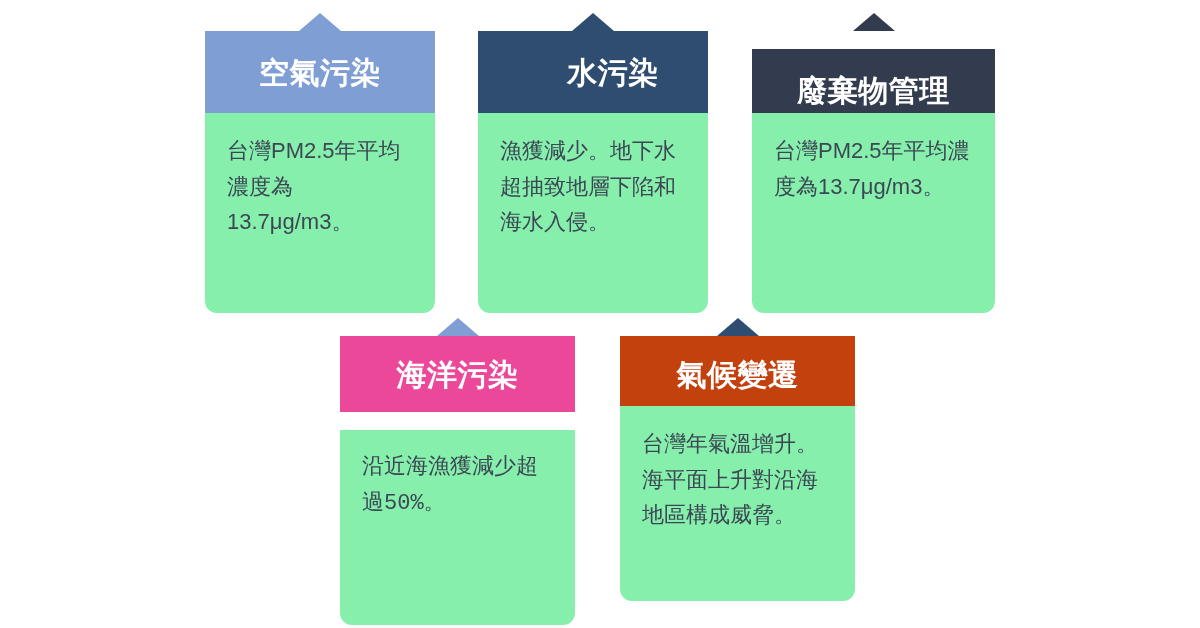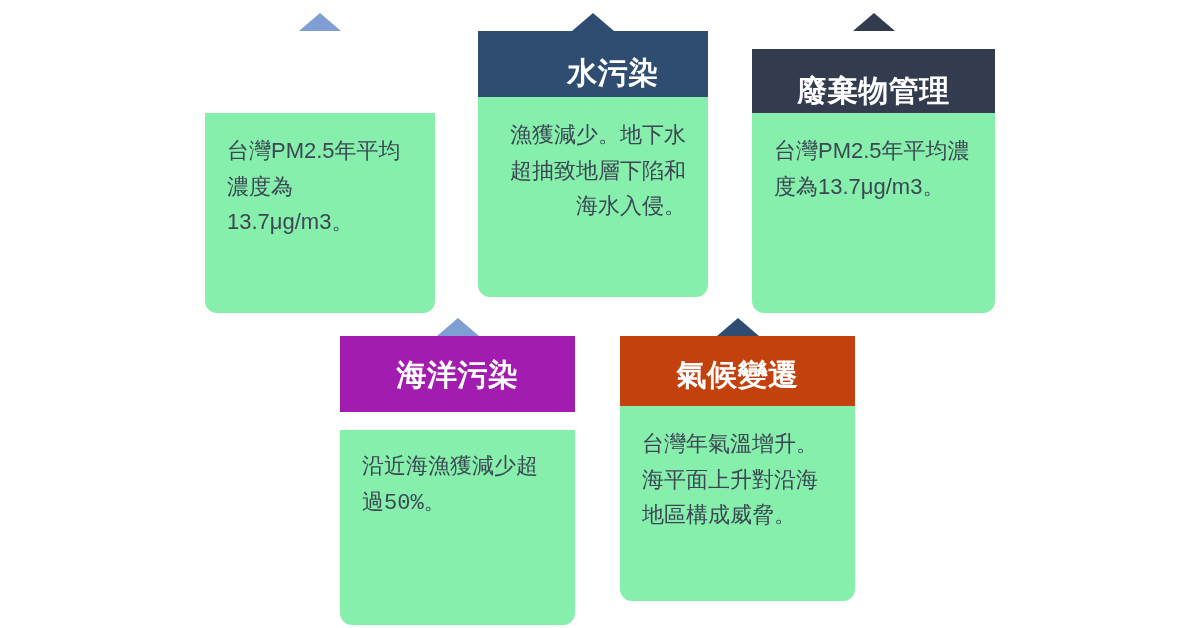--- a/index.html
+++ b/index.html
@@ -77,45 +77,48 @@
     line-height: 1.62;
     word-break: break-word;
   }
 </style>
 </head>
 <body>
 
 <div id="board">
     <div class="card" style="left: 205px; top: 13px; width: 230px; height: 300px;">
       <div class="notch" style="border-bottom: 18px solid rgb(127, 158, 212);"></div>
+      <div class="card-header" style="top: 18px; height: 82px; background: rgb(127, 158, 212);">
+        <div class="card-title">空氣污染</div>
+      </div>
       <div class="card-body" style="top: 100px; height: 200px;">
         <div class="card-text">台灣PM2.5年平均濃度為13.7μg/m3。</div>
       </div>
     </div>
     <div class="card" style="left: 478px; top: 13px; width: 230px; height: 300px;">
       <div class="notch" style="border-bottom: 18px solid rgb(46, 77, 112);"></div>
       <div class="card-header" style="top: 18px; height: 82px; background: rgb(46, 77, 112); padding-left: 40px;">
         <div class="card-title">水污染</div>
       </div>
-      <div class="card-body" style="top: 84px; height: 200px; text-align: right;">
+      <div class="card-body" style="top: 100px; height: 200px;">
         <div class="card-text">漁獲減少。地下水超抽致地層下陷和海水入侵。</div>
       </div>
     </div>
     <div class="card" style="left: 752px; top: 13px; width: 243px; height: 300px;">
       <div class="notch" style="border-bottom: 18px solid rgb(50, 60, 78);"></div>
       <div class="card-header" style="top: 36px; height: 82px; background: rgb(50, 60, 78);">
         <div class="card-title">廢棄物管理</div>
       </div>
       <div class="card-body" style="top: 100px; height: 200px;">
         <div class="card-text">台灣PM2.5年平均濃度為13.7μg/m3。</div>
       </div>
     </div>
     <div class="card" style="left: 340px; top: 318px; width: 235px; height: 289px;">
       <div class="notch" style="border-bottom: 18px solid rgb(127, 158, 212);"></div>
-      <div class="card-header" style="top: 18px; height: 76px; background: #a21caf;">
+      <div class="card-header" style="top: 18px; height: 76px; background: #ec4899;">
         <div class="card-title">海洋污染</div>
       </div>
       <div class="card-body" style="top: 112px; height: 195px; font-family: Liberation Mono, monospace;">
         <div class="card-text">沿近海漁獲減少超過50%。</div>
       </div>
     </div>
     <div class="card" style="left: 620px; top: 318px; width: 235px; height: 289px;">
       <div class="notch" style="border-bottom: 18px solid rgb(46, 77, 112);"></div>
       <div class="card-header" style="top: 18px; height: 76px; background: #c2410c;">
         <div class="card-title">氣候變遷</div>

--

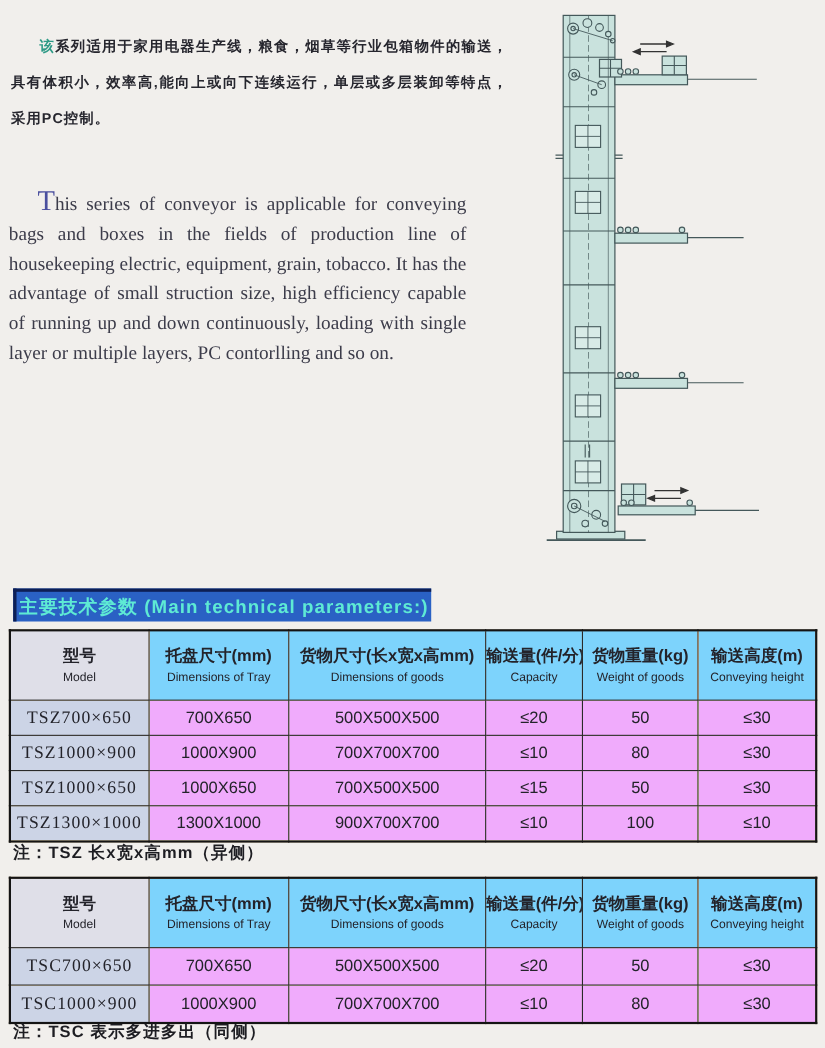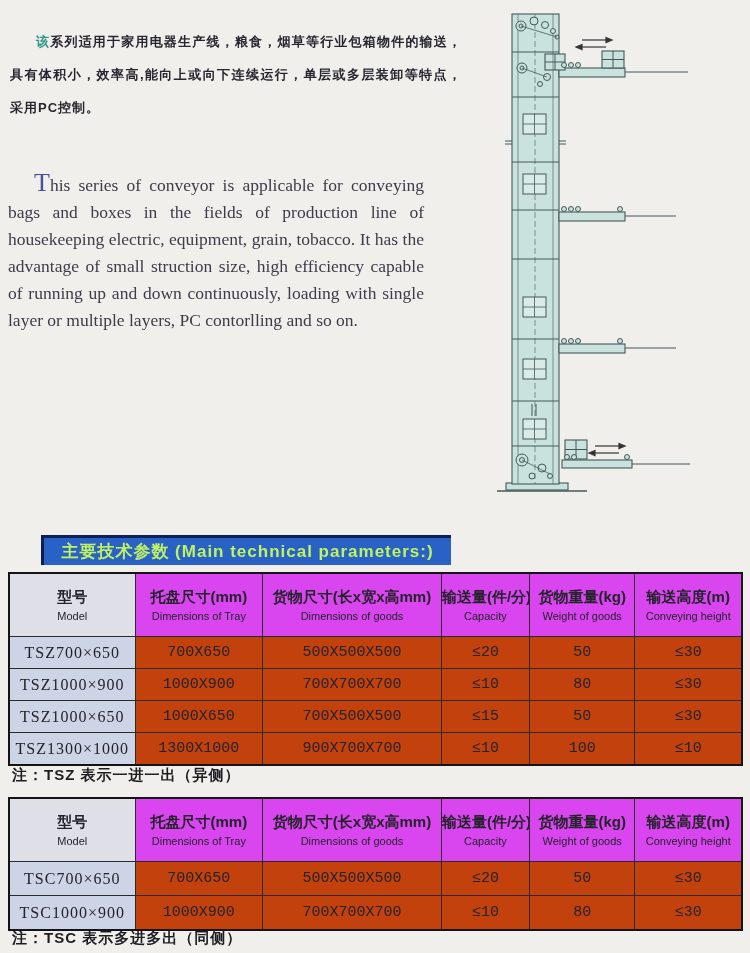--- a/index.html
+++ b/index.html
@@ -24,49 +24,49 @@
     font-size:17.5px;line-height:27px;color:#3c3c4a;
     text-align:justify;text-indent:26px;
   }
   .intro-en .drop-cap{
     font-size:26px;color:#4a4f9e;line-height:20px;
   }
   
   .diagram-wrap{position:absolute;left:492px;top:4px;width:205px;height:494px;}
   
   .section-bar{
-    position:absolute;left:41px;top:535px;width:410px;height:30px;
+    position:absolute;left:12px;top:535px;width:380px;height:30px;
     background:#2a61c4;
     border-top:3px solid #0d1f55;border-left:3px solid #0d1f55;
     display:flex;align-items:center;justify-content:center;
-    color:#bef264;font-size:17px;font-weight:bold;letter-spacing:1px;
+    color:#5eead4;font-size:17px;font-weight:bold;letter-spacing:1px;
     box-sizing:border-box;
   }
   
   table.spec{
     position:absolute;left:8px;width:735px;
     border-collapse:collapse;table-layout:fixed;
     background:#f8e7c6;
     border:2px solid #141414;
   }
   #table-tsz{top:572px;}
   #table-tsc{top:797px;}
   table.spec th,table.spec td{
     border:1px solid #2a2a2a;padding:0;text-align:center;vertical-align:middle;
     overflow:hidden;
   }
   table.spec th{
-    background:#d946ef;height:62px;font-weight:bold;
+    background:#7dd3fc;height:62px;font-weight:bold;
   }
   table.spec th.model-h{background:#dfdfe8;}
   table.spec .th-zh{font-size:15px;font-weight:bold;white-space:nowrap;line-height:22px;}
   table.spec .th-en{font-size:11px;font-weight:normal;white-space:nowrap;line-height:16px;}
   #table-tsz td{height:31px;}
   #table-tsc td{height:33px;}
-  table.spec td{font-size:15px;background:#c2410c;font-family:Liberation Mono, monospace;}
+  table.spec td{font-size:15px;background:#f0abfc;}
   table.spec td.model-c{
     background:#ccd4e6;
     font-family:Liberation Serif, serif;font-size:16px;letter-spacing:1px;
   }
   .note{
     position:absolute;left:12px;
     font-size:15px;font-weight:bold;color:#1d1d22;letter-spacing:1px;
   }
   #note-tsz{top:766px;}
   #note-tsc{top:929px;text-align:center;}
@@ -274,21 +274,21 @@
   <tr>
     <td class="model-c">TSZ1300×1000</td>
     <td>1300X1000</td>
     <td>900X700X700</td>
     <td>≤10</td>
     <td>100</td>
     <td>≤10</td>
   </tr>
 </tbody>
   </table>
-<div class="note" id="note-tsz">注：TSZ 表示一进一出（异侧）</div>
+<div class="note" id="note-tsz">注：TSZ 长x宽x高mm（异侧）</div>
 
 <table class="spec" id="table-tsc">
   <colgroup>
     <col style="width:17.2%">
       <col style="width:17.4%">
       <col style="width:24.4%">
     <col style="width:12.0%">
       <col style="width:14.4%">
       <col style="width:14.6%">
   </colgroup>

* * *

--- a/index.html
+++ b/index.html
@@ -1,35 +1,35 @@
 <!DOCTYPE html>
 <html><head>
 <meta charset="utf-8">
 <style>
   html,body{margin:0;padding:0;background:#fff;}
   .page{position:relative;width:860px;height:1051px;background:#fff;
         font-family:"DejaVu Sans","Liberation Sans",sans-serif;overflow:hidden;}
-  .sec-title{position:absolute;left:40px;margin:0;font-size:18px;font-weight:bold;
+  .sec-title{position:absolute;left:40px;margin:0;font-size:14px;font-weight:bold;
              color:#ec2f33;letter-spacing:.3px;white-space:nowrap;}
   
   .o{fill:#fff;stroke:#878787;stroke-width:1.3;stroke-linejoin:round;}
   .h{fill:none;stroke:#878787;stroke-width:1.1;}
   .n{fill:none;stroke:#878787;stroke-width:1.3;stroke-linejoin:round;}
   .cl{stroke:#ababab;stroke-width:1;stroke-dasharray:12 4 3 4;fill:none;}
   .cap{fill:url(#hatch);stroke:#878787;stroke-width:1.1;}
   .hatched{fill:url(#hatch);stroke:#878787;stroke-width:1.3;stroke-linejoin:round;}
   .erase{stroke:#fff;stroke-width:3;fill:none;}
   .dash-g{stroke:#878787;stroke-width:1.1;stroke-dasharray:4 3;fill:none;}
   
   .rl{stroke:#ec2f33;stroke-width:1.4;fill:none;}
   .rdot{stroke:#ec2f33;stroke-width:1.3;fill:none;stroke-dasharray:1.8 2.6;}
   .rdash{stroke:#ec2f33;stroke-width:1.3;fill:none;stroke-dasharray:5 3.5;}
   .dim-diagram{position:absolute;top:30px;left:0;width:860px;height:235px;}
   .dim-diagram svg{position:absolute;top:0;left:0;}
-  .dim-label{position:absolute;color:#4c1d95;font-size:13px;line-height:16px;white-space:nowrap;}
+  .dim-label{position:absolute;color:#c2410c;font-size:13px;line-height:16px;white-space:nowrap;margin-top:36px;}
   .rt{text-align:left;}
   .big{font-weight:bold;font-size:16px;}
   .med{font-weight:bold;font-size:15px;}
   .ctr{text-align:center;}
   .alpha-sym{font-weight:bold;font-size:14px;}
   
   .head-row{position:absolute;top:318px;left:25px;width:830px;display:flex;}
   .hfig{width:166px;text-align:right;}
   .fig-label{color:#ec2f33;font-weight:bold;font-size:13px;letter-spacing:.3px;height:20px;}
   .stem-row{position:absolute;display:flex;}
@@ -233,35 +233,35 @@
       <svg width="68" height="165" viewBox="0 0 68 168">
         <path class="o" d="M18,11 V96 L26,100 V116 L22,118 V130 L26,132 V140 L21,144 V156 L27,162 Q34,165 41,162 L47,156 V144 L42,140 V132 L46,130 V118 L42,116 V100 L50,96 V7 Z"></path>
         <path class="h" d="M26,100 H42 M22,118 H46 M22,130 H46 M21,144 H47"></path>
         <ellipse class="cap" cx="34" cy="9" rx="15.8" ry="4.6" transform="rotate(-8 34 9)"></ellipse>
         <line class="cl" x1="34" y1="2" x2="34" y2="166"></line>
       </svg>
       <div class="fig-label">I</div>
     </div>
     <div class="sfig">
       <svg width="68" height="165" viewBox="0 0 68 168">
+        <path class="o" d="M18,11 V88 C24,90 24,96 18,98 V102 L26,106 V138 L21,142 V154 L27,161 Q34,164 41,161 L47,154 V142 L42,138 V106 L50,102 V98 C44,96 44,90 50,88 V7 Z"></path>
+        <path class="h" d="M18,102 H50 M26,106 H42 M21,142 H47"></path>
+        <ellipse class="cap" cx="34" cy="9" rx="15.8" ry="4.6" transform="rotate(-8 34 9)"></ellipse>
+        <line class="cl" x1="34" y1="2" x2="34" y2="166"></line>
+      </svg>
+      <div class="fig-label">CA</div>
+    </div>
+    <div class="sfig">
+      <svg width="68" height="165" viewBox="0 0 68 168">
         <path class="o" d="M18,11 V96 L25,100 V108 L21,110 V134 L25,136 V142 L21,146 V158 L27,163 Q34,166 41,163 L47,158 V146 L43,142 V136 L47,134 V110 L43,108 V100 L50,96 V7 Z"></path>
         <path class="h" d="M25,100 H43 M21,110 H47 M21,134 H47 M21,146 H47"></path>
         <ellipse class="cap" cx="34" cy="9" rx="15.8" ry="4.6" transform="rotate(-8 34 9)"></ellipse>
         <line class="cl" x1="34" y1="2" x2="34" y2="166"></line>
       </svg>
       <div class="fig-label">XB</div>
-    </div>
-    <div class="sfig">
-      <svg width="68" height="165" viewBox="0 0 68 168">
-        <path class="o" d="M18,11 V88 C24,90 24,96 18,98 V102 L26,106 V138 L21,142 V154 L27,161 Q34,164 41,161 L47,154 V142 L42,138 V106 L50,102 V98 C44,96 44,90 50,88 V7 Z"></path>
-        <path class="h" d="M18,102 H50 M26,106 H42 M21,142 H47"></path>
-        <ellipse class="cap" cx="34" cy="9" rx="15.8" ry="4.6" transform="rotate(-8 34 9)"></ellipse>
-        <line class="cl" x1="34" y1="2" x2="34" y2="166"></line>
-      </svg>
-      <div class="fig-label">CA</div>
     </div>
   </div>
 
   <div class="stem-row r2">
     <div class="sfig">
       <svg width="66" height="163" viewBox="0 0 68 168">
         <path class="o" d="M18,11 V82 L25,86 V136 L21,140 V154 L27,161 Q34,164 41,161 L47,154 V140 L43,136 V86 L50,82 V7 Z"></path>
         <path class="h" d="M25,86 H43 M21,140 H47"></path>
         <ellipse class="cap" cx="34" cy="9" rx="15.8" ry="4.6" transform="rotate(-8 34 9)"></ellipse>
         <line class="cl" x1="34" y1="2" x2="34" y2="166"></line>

WHAT THE EXERCISE ASKS: In the entries above, which lines hold the string "display"? Report all of them.

SOLUTION TO THE PROBLEM:
     display:flex;align-items:center;justify-content:center;
   .head-row{position:absolute;top:318px;left:25px;width:830px;display:flex;}
   .stem-row{position:absolute;display:flex;}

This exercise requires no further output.